↓↓↓

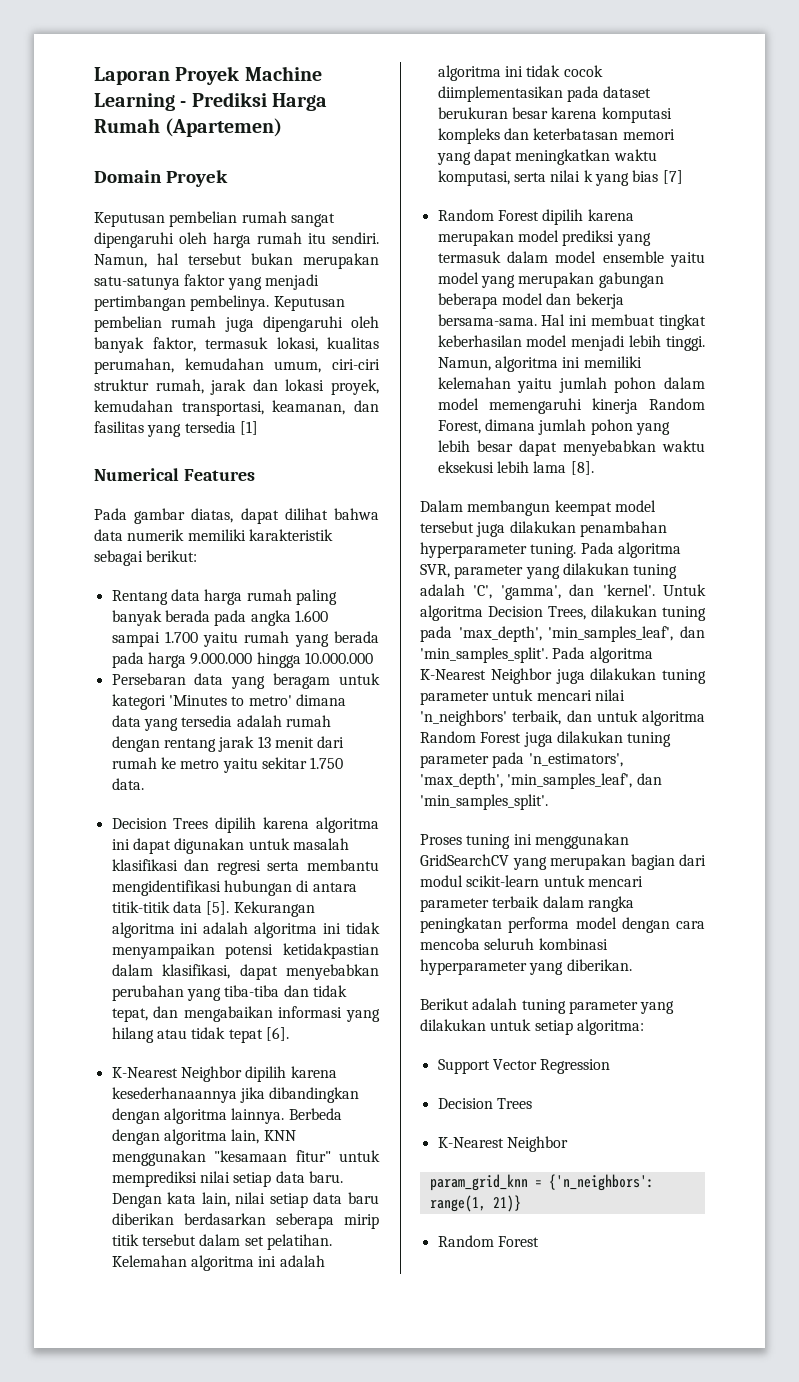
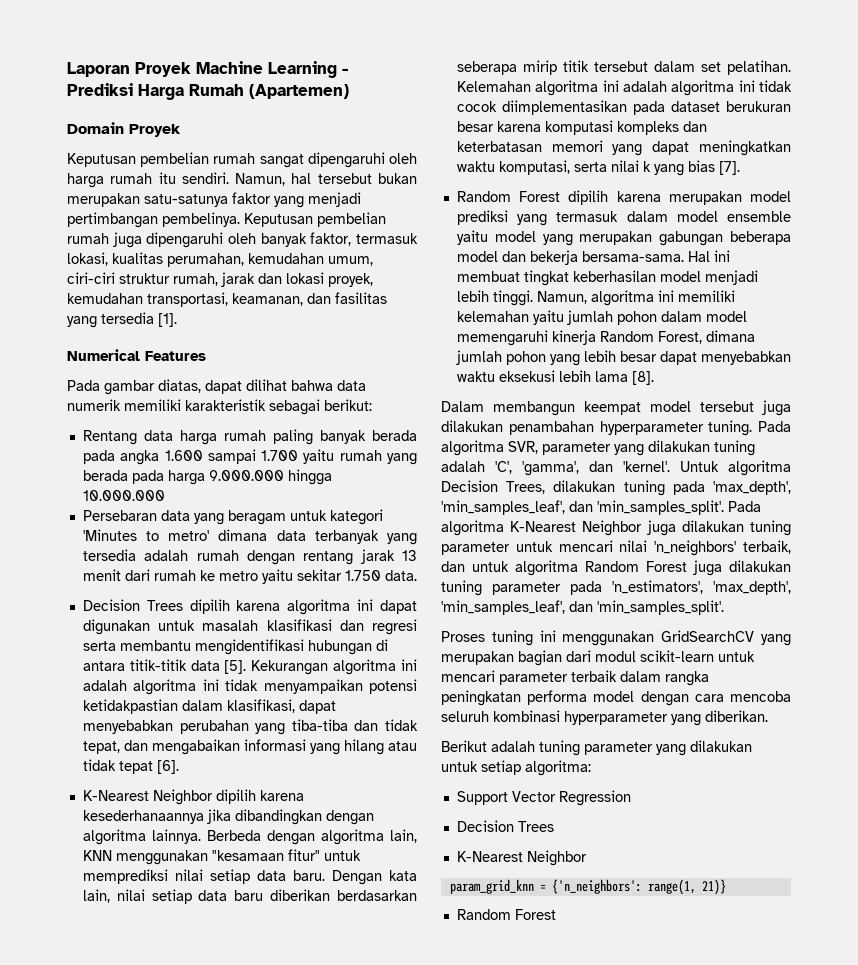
- Keputusan pembelian rumah juga dipengaruhi oleh banyak faktor, termasuk lokasi, kualitas perumahan, kemudahan umum, ciri-ciri struktur rumah, jarak dan lokasi proyek, kemudahan transportasi, keamanan, dan fasilitas yang tersedia [1]
+ Keputusan pembelian rumah juga dipengaruhi oleh banyak faktor, termasuk lokasi, kualitas perumahan, kemudahan umum, ciri-ciri struktur rumah, jarak dan lokasi proyek, kemudahan transportasi, keamanan, dan fasilitas yang tersedia [1].
- Persebaran data yang beragam untuk kategori 'Minutes to metro' dimana data yang tersedia adalah rumah dengan rentang jarak 13 menit dari rumah ke metro yaitu sekitar 1.750 data.
+ Persebaran data yang beragam untuk kategori 'Minutes to metro' dimana data terbanyak yang tersedia adalah rumah dengan rentang jarak 13 menit dari rumah ke metro yaitu sekitar 1.750 data.
- Kelemahan algoritma ini adalah algoritma ini tidak cocok diimplementasikan pada dataset berukuran besar karena komputasi kompleks dan keterbatasan memori yang dapat meningkatkan waktu komputasi, serta nilai k yang bias [7]
+ Kelemahan algoritma ini adalah algoritma ini tidak cocok diimplementasikan pada dataset berukuran besar karena komputasi kompleks dan keterbatasan memori yang dapat meningkatkan waktu komputasi, serta nilai k yang bias [7].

↑↑↑

> **Assigned task**
Everything from the line with "- Persebaran data" through the line with "dimana data terbanyak" should be written out exactly as it appears above, end lines included, and nothing outside that range.

> **Response box**
- Persebaran data yang beragam untuk kategori 'Minutes to metro' dimana data yang tersedia adalah rumah dengan rentang jarak 13 menit dari rumah ke metro yaitu sekitar 1.750 data.
+ Persebaran data yang beragam untuk kategori 'Minutes to metro' dimana data terbanyak yang tersedia adalah rumah dengan rentang jarak 13 menit dari rumah ke metro yaitu sekitar 1.750 data.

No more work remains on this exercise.